Au vu du nombre de demandeurs d’emplois enregistrés par Pôle emploi à la fin de l’année 2016 (3,47 millions de personnes sans aucun travail, 5,47 millions en ajoutant les précaires en temps partiels), François Hollande n’aura pas de regret d’avoir renoncé à briguer un deuxième mandat. La promesse n’a pas été tenue. Depuis juin 2012, début du mandat de François Hollande, le nombre de demandeurs d’emploi sans aucun travail a progressé de 17%, et même de 24% si l’on ajoute les demandeurs précaires qui ne travaillent qu’à temps partiel. En outre, si on entre dans le détail, on s’aperçoit que le nombre de chômeurs de plus de 50 ans a augmenté de 40% (à cause, entre autres, du recul de l’âge de départ en retraite), et que les demandeurs d’emplois inscrits depuis plus d’un an sont plus nombreux de 43% sur la mandature (et même de… 82% pour les chômeurs de plus de 3 ans, à cause là-aussi du recul de l’âge de départ en retraite). Il est logique dans ces conditions que la durée moyenne d’inscription à Pôle emploi soit passée de 468 jours en juin 2012 à 581 jours à la fin 2016. Tout le contraire d’une réussite.

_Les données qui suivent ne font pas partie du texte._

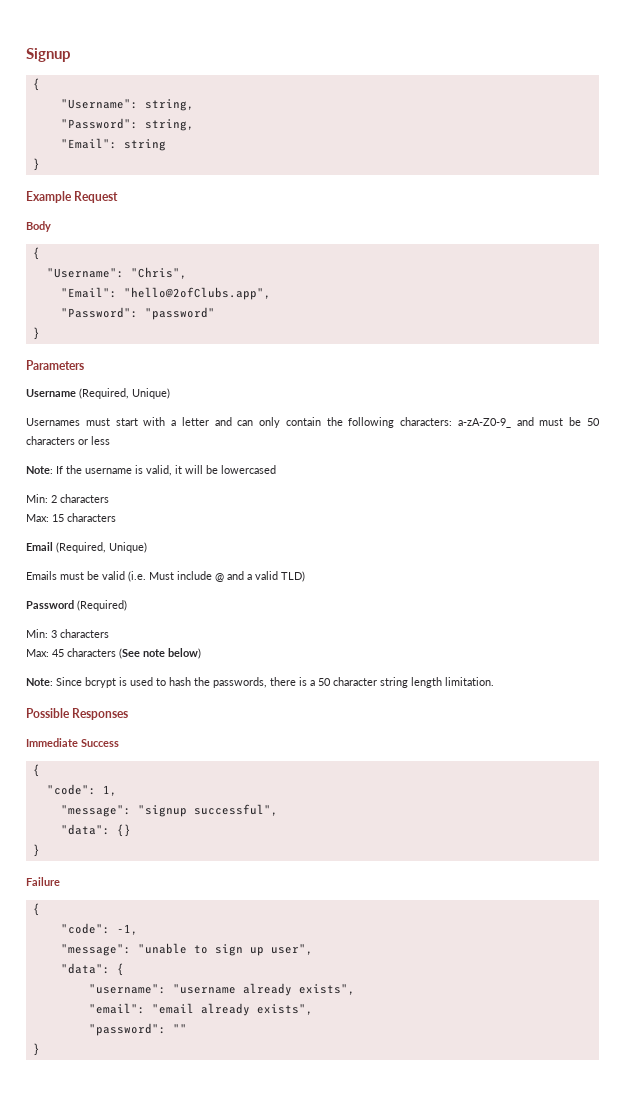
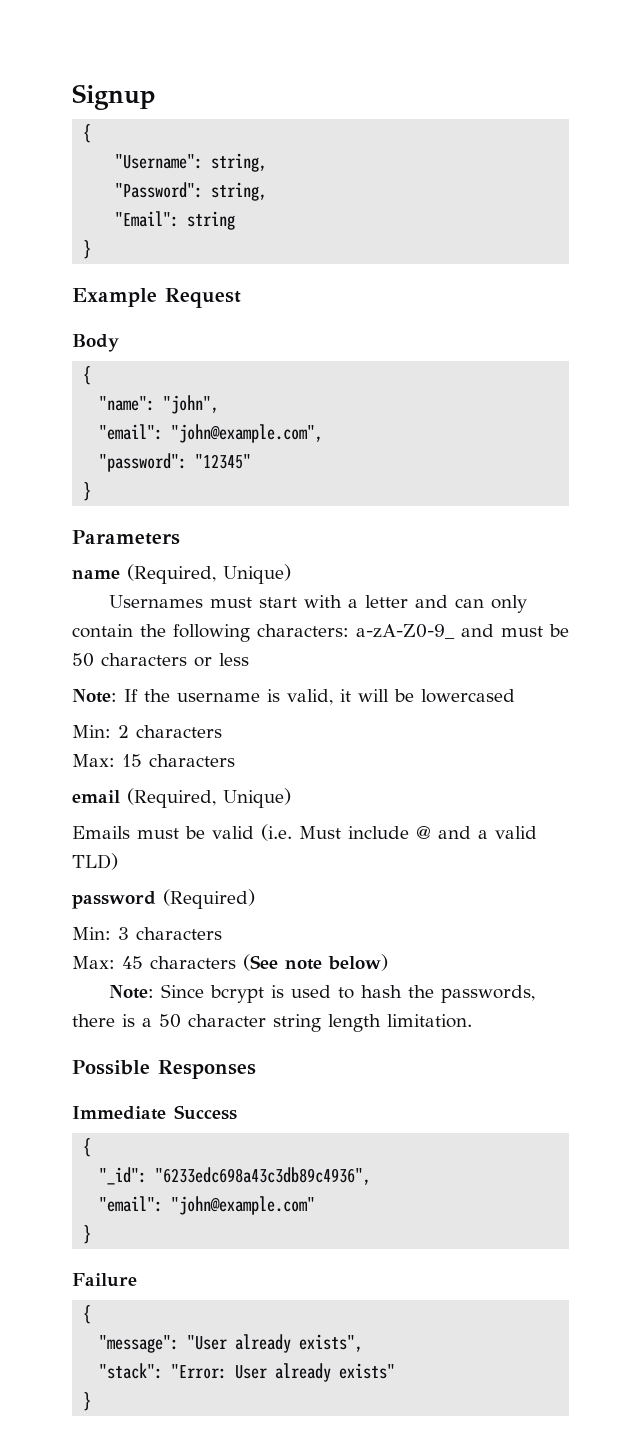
[46,267,187,279] [60,287,271,300] [60,307,215,320] "Username": "Chris", // "Email": "hello@2ofClubs.app", // "Password": "password" -> [99,395,220,414] [99,424,324,443] [99,453,252,472] "name": "john", // "email": "john@example.com", // "password": "12345"
[26,389,76,397] Username -> [72,570,120,579] name
[26,542,53,551] Email -> [72,790,120,803] email
[26,600,74,609] Password -> [72,891,156,909] password
[46,784,117,796] [60,804,278,817] [60,824,131,837] "code": 1, // "message": "signup successful", // "data": {} -> [99,1167,372,1185] [99,1196,316,1215] "_id": "6233edc698a43c3db89c4936", // "email": "john@example.com"
[60,923,138,935] [60,943,313,956] [60,963,124,976] [88,983,355,996] [88,1003,313,1016] [88,1023,187,1036] // "code": -1, // "message": "unable to sign up user", // "data": { // "username": "username already exists", // "email": "email already exists", // "password": "" -> [99,1334,364,1353] [99,1363,396,1382] // "message": "User already exists", // "stack": "Error: User already exists"

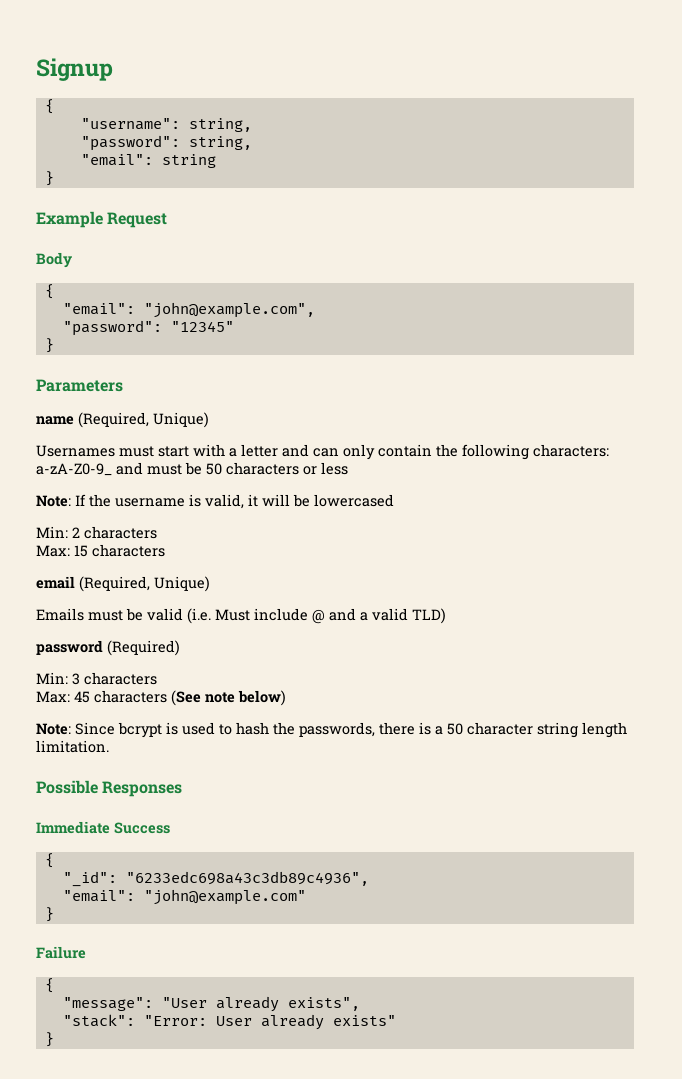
[115,153,268,172] [115,182,268,201] [115,211,180,227] "Username": string, // "Password": string, // "Email": -> [80,118,252,132] [80,135,252,151] [80,154,153,166] "username": string, // "password": string, // "email":
[99,395,220,414] // "name": "john", -> (54, 291) none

Pour un président qui avait annoncé que la lutte pour l’emploi serait sa priorité, et considéré que l’inversion de la courbe du chômage serait un marqueur de sa politique, il aurait été très compliqué de briguer à nouveau les suffrages des électeurs, avec la publication de ces résultats en pleine primaires de la gauche et à quelques semaines du début de la campagne officielle.

Certes, l'ex Premier ministre Manuel Valls qui a assumé le bilan de l’action gouvernementale, peut tenter de pointer la baisse du taux de chômage (au sens du Bureau international du travail) redescendu au-dessous des 10%, et même à 9,7% pour la France métropolitaine au troisième trimestre 2016. Car l’économie française crée des emplois (environ 159.000 en 2015 par exemple selon l’Insee) ; mais elle accueille aussi un nombre de jeunes sur le marché travail supérieur au nombre des départs en retraite. Ce qui entraîne une augmentation de la population active. Aussi, même si le nombre d’inscrits à Pôle emploi a connu une hausse en valeur absolue, la proportion par rapport au nombre de personnes au travail a pu reculer un peu.